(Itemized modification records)
++++++
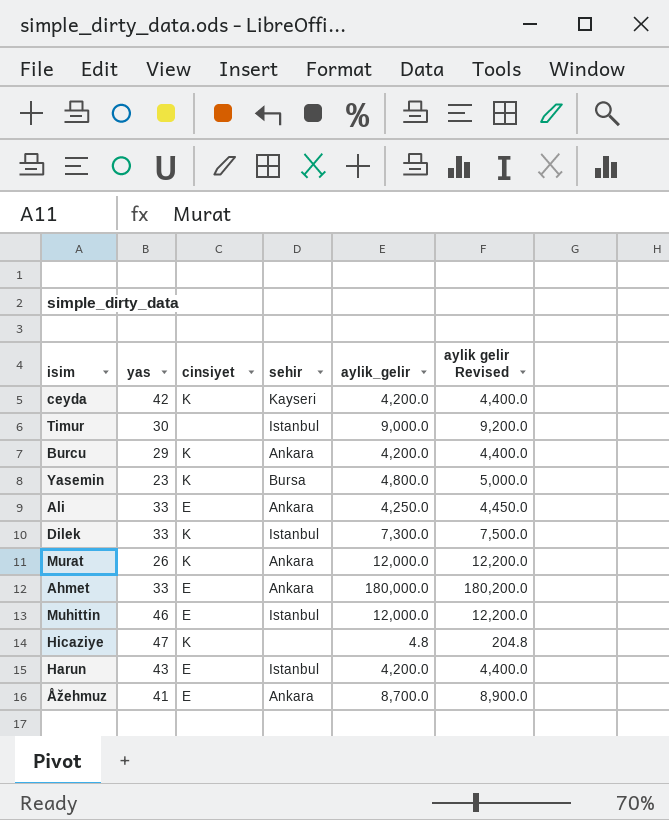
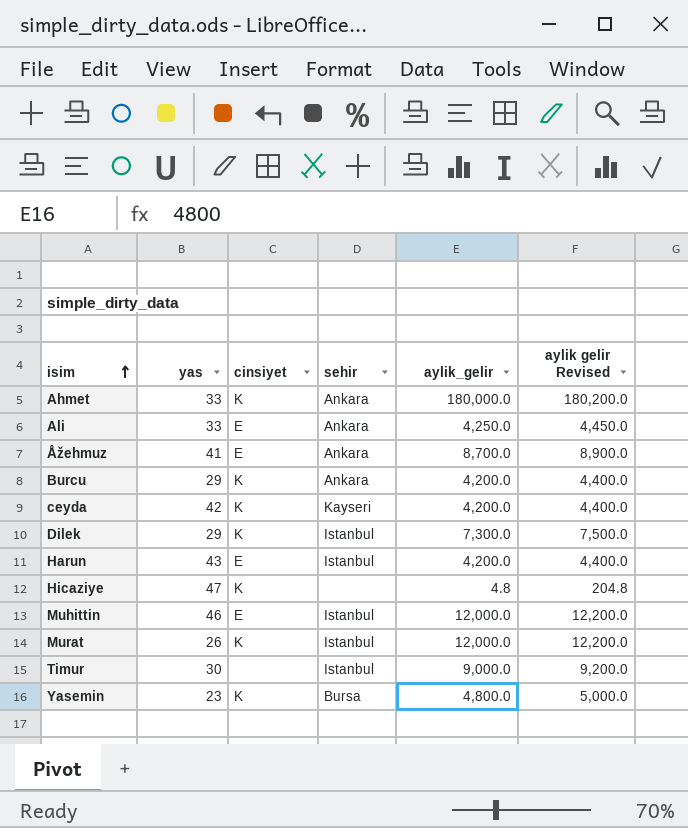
row order: none -> isim ascending
Ahmet | cinsiyet: E -> K
Dilek | yas: 33 -> 29
Murat | sehir: Ankara -> Istanbul

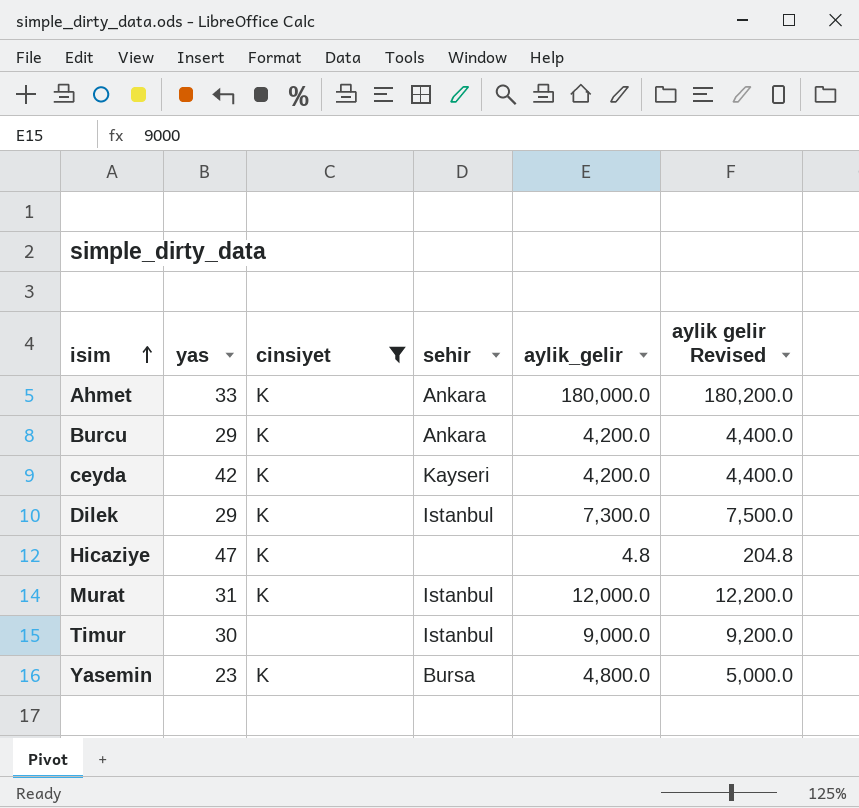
filter: none -> cinsiyet != E
Murat | yas: 26 -> 31

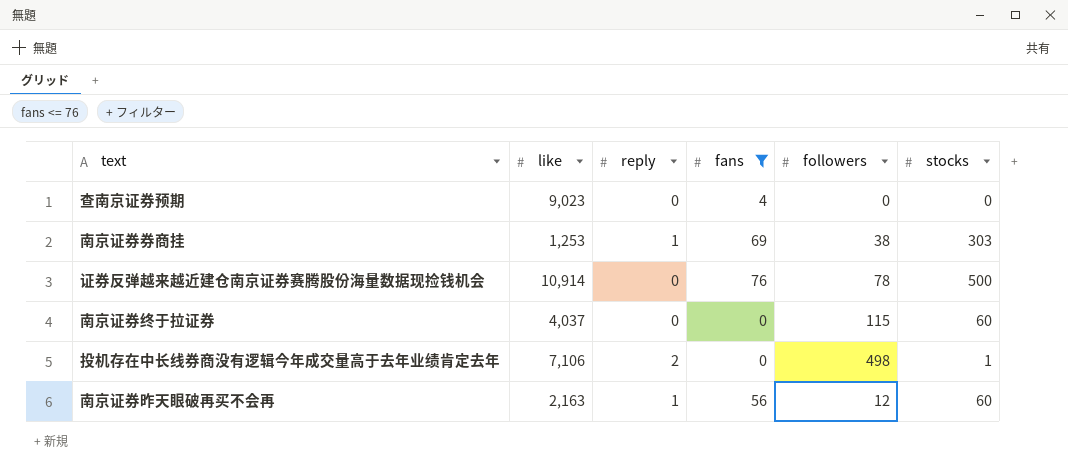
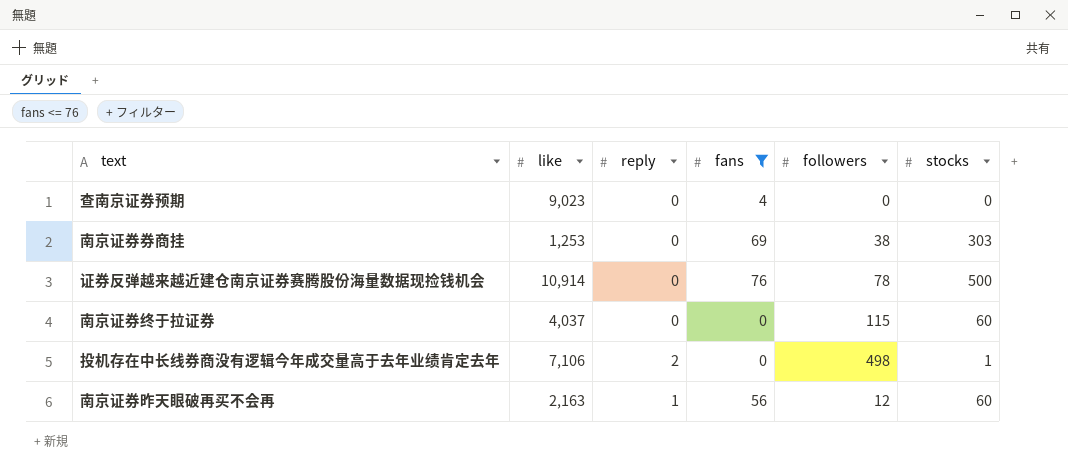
南京证券券商挂 | reply: 1 -> 0

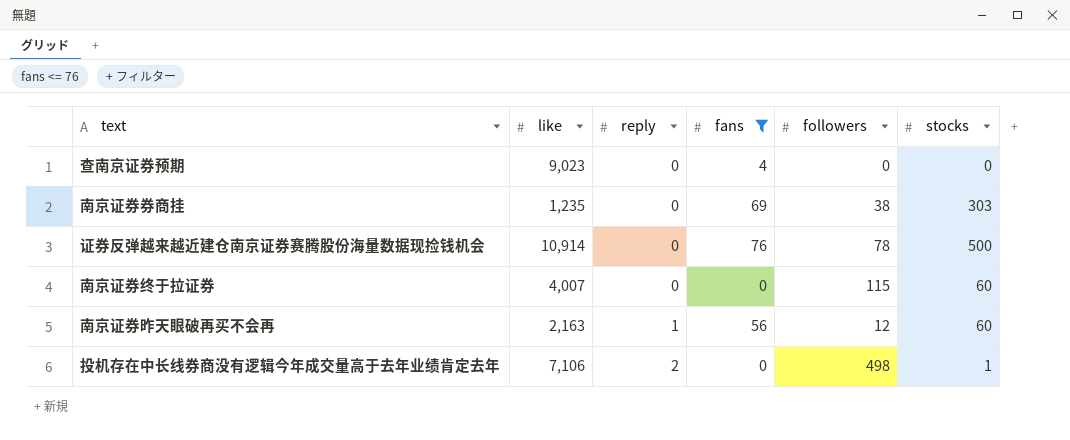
row order: none -> reply ascending
南京证券券商挂 | like: 1,253 -> 1,235
南京证券终于拉证券 | like: 4,037 -> 4,007

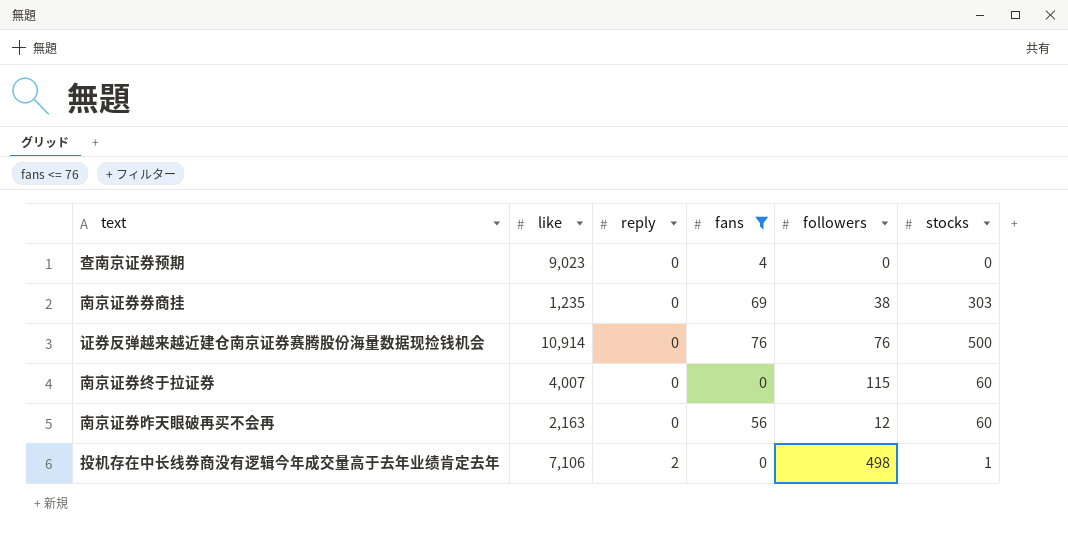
证券反弹越来越近建仓南京证券赛腾股份海量数据现捡钱机会 | followers: 78 -> 76
南京证券昨天眼破再买不会再 | reply: 1 -> 0

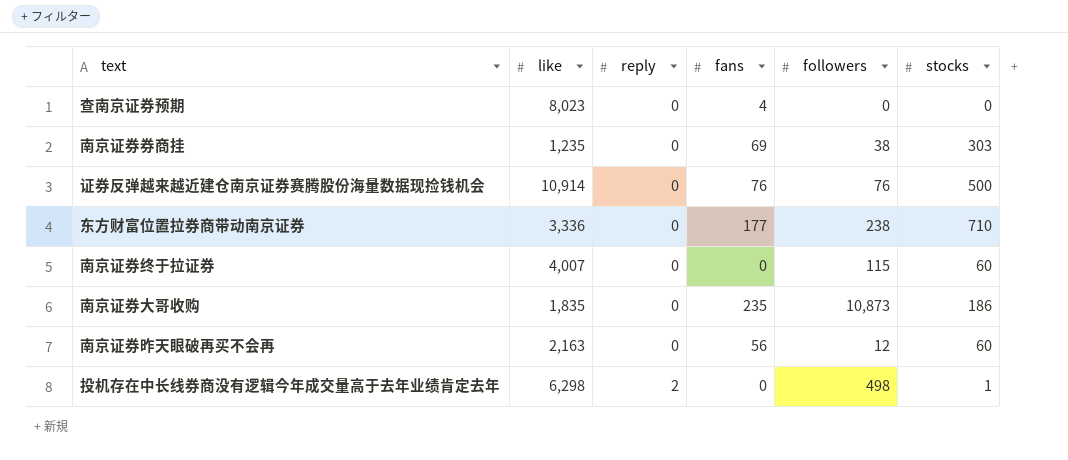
filter: fans <= 76 -> none
查南京证券预期 | like: 9,023 -> 8,023
投机存在中长线券商没有逻辑今年成交量高于去年业绩肯定去年 | like: 7,106 -> 6,298

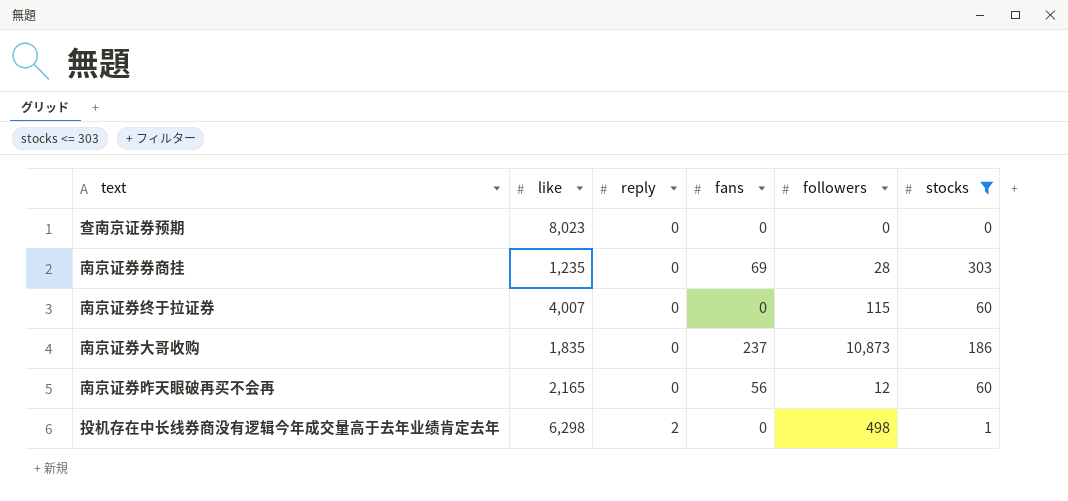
filter: none -> stocks <= 303
查南京证券预期 | fans: 4 -> 0
南京证券券商挂 | followers: 38 -> 28
南京证券大哥收购 | fans: 235 -> 237
南京证券昨天眼破再买不会再 | like: 2,163 -> 2,165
++++++
Your answer should be the lines above, word for word, from the line with "Ahmet | cinsiyet: E -> K" through the line with "南京证券大哥收购 | fans: 235 -> 237", minus the pictures.

- Reply to the exercise
Ahmet | cinsiyet: E -> K
Dilek | yas: 33 -> 29
Murat | sehir: Ankara -> Istanbul

filter: none -> cinsiyet != E
Murat | yas: 26 -> 31

南京证券券商挂 | reply: 1 -> 0

row order: none -> reply ascending
南京证券券商挂 | like: 1,253 -> 1,235
南京证券终于拉证券 | like: 4,037 -> 4,007

证券反弹越来越近建仓南京证券赛腾股份海量数据现捡钱机会 | followers: 78 -> 76
南京证券昨天眼破再买不会再 | reply: 1 -> 0

filter: fans <= 76 -> none
查南京证券预期 | like: 9,023 -> 8,023
投机存在中长线券商没有逻辑今年成交量高于去年业绩肯定去年 | like: 7,106 -> 6,298

filter: none -> stocks <= 303
查南京证券预期 | fans: 4 -> 0
南京证券券商挂 | followers: 38 -> 28
南京证券大哥收购 | fans: 235 -> 237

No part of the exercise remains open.